Return, from the data that follows, each line that holds the word "subtotal".

● ● ● ●

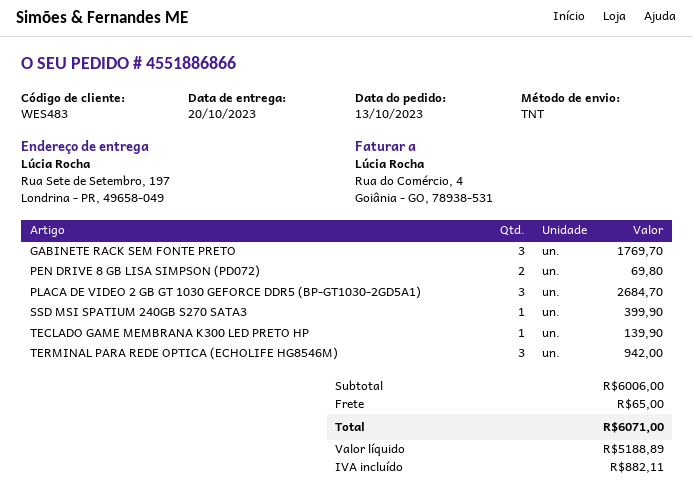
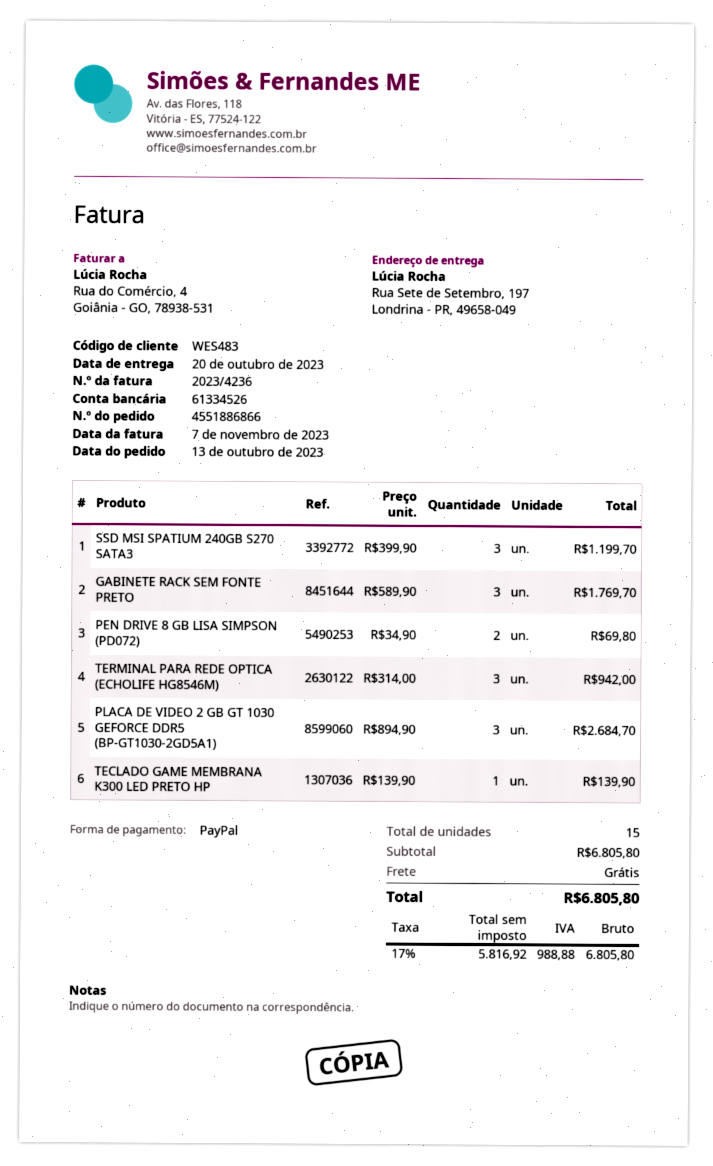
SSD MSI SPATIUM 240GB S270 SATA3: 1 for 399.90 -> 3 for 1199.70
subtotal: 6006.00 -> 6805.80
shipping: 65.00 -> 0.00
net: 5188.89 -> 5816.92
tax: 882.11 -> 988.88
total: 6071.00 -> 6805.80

● ● ● ●

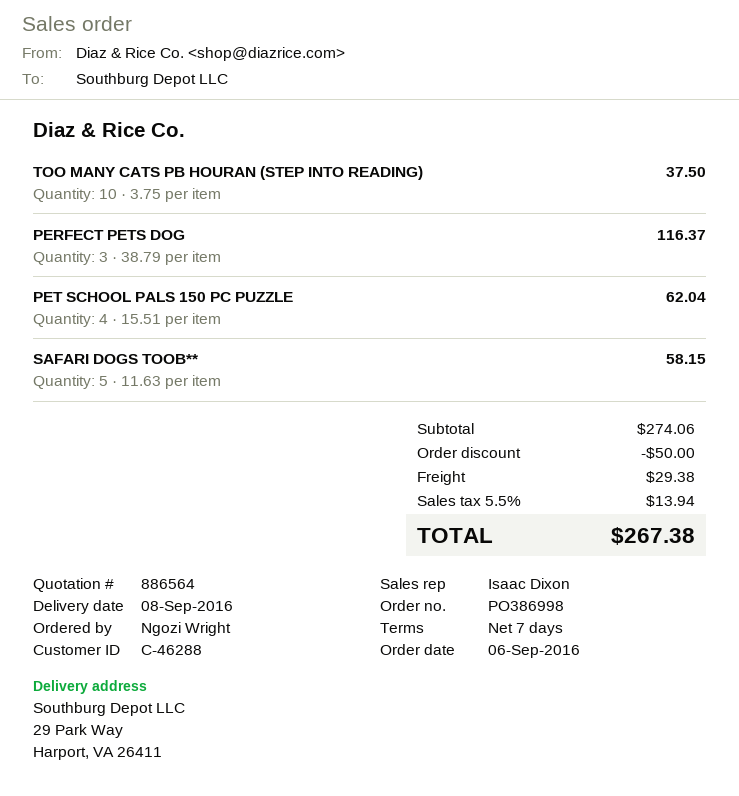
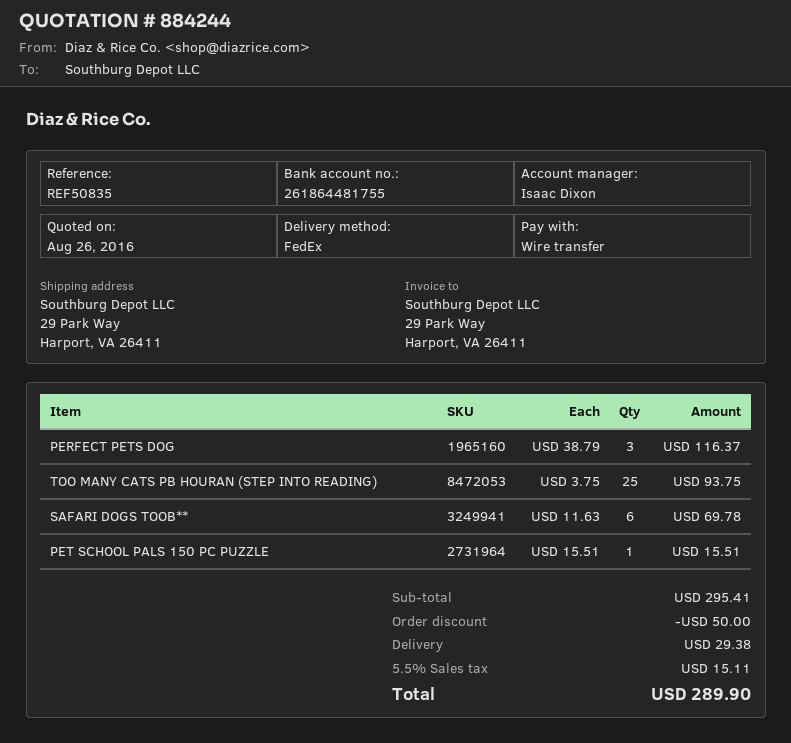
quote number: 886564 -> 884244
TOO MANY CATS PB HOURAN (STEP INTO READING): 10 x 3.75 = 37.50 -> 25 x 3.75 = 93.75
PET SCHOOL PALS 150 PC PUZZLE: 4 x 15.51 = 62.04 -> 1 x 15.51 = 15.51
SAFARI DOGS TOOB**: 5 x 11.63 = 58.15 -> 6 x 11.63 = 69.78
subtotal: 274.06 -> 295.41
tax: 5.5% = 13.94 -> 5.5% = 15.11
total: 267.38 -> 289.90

● ● ● ●

Worked solution:
subtotal: 6006.00 -> 6805.80
subtotal: 274.06 -> 295.41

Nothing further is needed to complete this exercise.